Double sided flowers are great for any flower loom project that has both sides showing such as scarves and big hippy shawls 🙂
They also make extra thick, warm blankets and attractive decorative chair backs. (Make a pocket that goes over the back of your chair and turn it inside out when you want a different colour!)
The Boye Bloom Loom was designed specifically for making double sided flowers but you can also make them on any loom that has posts.
|You will need to know how to wind your loom and work a back stitch centre.
I’m using a vintage Bloom Loom for my sample but you can still buy them quite inexpensively. Modern Bloom Looms are exactly the same except they are blue.
Start on the front of your loom and wind a large flower with five rounds.
If you want to stitch your flower with the same colour as your large flower, cut the yarn leaving at least 24″ or 60cm of yarn for stitching.
|Next, wind a small flower with two rounds.|
|Turn your loom over.

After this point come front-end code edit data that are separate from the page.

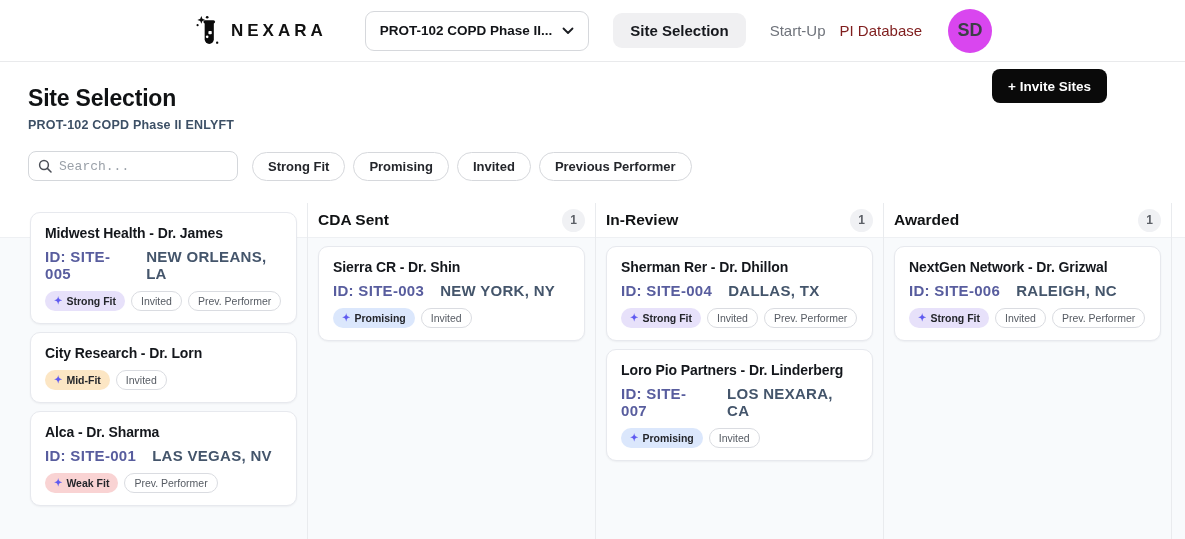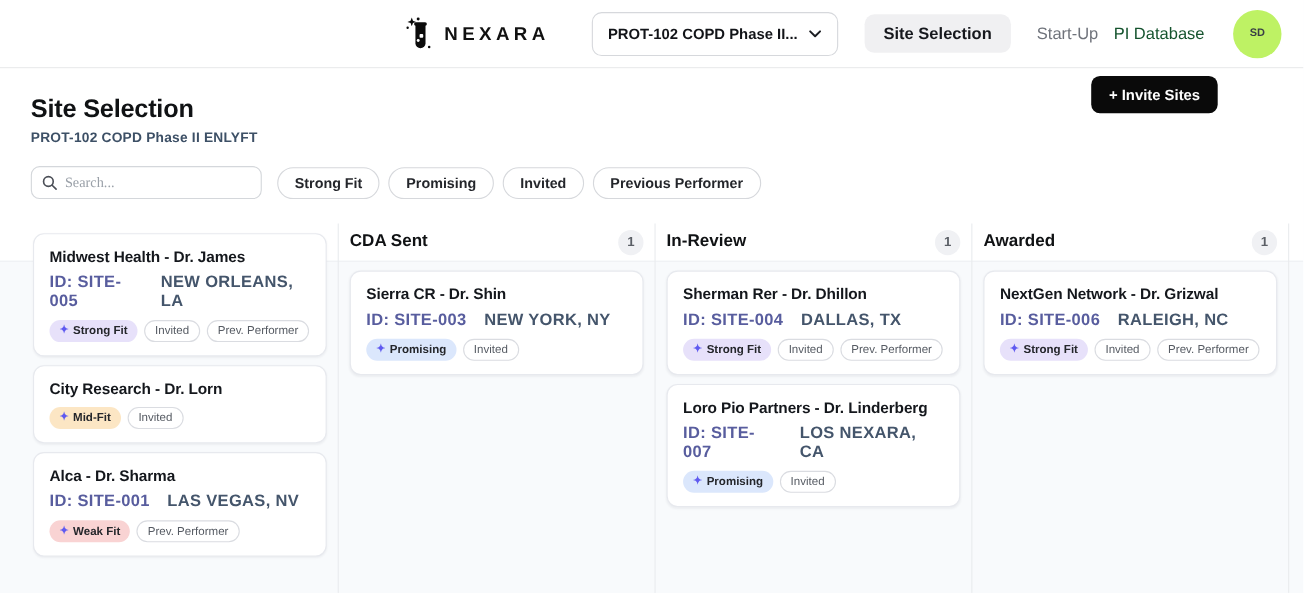--- a/index.html
+++ b/index.html
@@ -9,7 +9,7 @@
 
   
   .nav { height:62px; flex:0 0 62px; display:flex; align-items:center;
-    justify-content:flex-end; padding:0 20px; border-bottom:1px solid #e9eaec; background:#fff; }
+    justify-content:center; padding:0 20px; border-bottom:1px solid #e9eaec; background:#fff; }
   .nav-left { display:flex; align-items:center; }
   .brand { display:flex; align-items:center; gap:8px; }
   .brand-name { font-size:17px; font-weight:600; letter-spacing:4px; color:#111; }

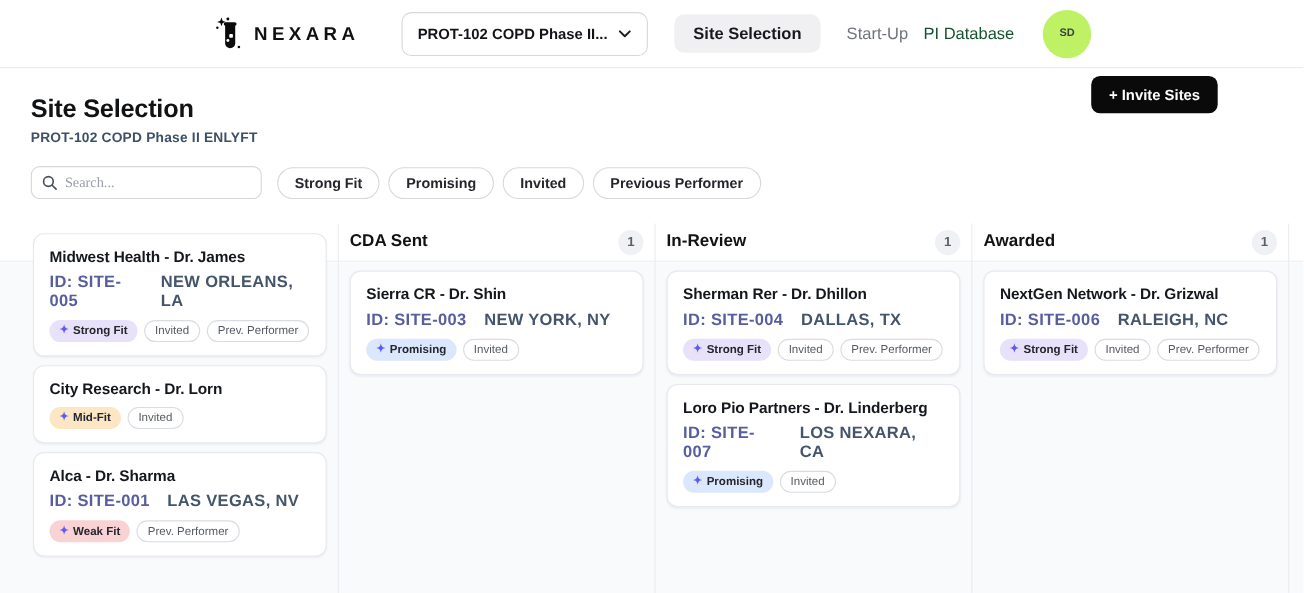--- a/index.html
+++ b/index.html
@@ -20,7 +20,7 @@
   .nav-tab { font-size:15px; padding:9px 14px; border-radius:9px; color:#6f737b; font-weight:500; cursor:pointer; }
   .nav-tab.active { background:#f0f0f2; color:#16181d; font-weight:600; padding:9px 17px; }
   .nav-right { display:flex; align-items:center; gap:26px; }
-  .nav-link { font-size:15px; color:#14532d; cursor:pointer; }
+  .nav-link { font-size:15px; color:#7f1d1d; cursor:pointer; }
   .avatar { width:44px; height:44px; border-radius:50%; background:#bef264; color:#3a3f46;
     display:flex; align-items:center; justify-content:center; font-size:10px; font-weight:600; }
 

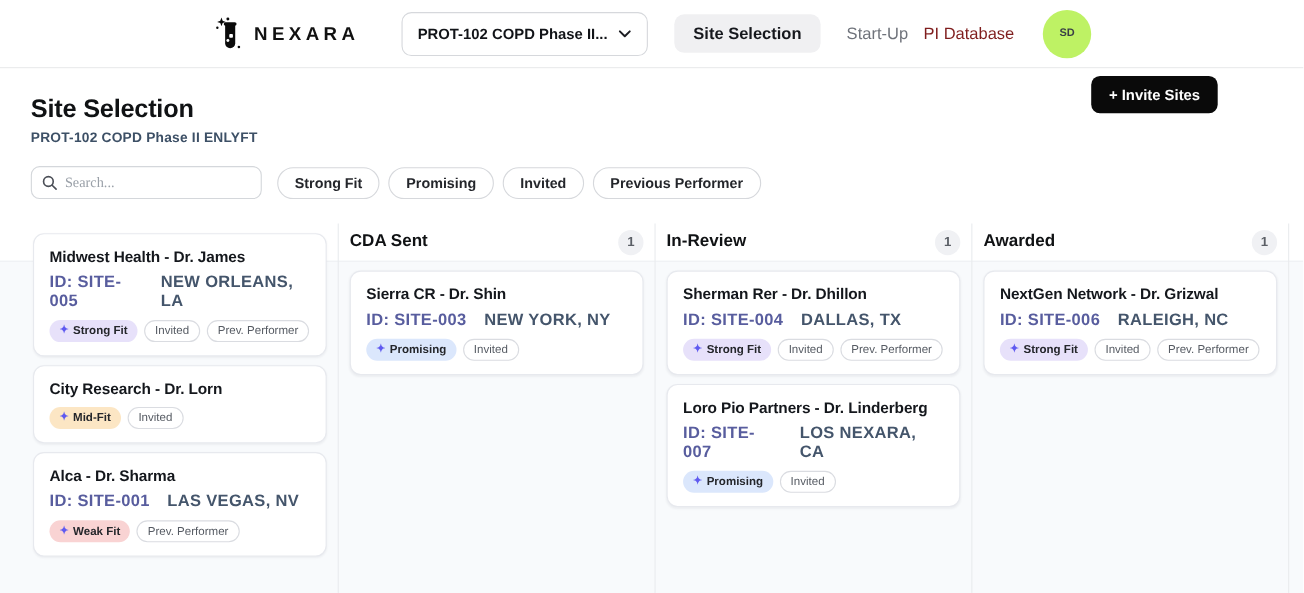--- a/index.html
+++ b/index.html
@@ -21,8 +21,8 @@
   .nav-tab.active { background:#f0f0f2; color:#16181d; font-weight:600; padding:9px 17px; }
   .nav-right { display:flex; align-items:center; gap:26px; }
   .nav-link { font-size:15px; color:#7f1d1d; cursor:pointer; }
-  .avatar { width:44px; height:44px; border-radius:50%; background:#bef264; color:#3a3f46;
-    display:flex; align-items:center; justify-content:center; font-size:10px; font-weight:600; }
+  .avatar { width:44px; height:44px; border-radius:50%; background:#d946ef; color:#3a3f46;
+    display:flex; align-items:center; justify-content:center; font-size:18px; font-weight:600; }
 
   
   .header { position:relative; padding:23px 28px 0; }

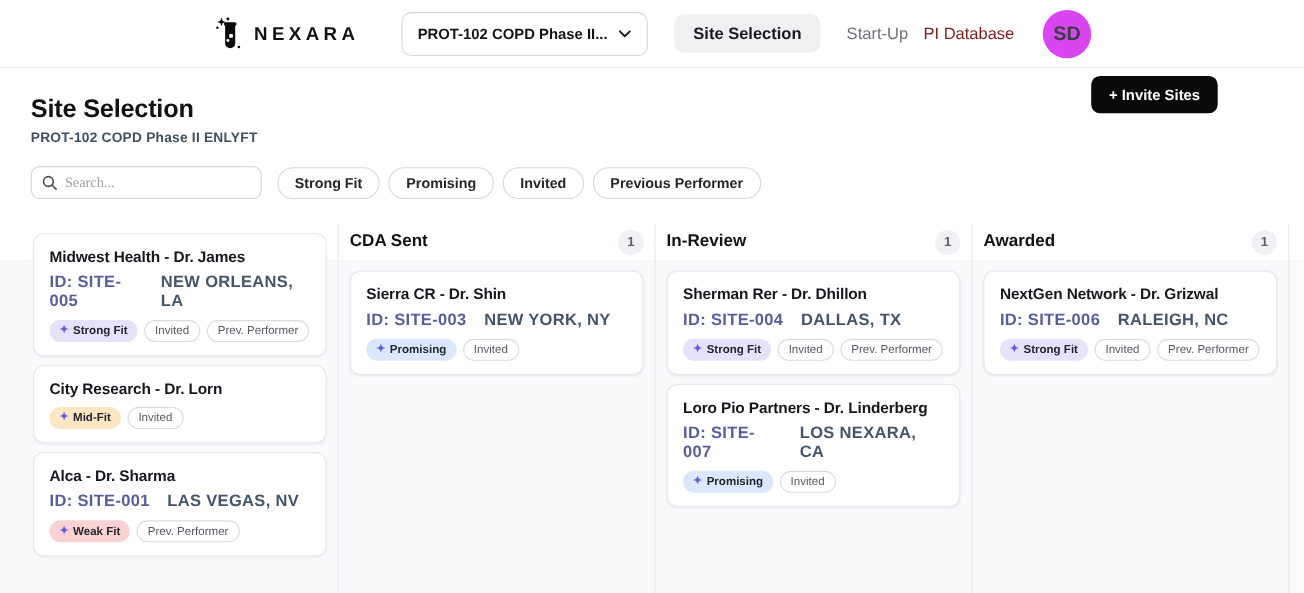--- a/index.html
+++ b/index.html
@@ -37,7 +37,7 @@
   .search-box { width:210px; height:30px; border:1px solid #d4d7db; border-radius:8px;
     display:flex; align-items:center; padding:0 9px; gap:7px; background:#fff; }
   .search-box input { border:none; outline:none; flex:1; font-size:13px; color:#16181d;
-    font-family:Liberation Serif, serif; background:transparent; }
+    font-family:Liberation Mono, monospace; background:transparent; }
   .search-box input::placeholder { color:#9aa0a8; }
   .chips { display:flex; gap:8px; margin-left:14px; }
   .chip { height:29px; display:flex; align-items:center; padding:0 15px; border:1px solid #d6d8dc;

You will see another set of posts for making a small flower.|
|Wind a small flower with two rounds on these posts.|
|Turn your loom over again and work a back stitch centre through all three layers.|
|If you look at the back you will see your stitching looks like you worked a stem stitch centre.
The top stitch is not quite finished.
|Put your needle under the next stitch and pull through to complete it.|
|To remove your flower from the loom, first pop the back flower off.|
|Then the front ones. The flower at the back will pull through the hole in the centre of the loom.|
|Hide the ends of your yarn by stitching them behind the small flowers.
You can make a couple of stitches from one edge of the small flower to the other to fasten it off securely.
|Work any edging of your choice.
Each petal on your large flower has five loops. Work your edging so that you have two loops on either side.
For my sample I have worked chain stitches and joined to the petals with a slip stitch.
|Your finished flower will have two complete layers on each side.
This picture shows both sides of the same flower.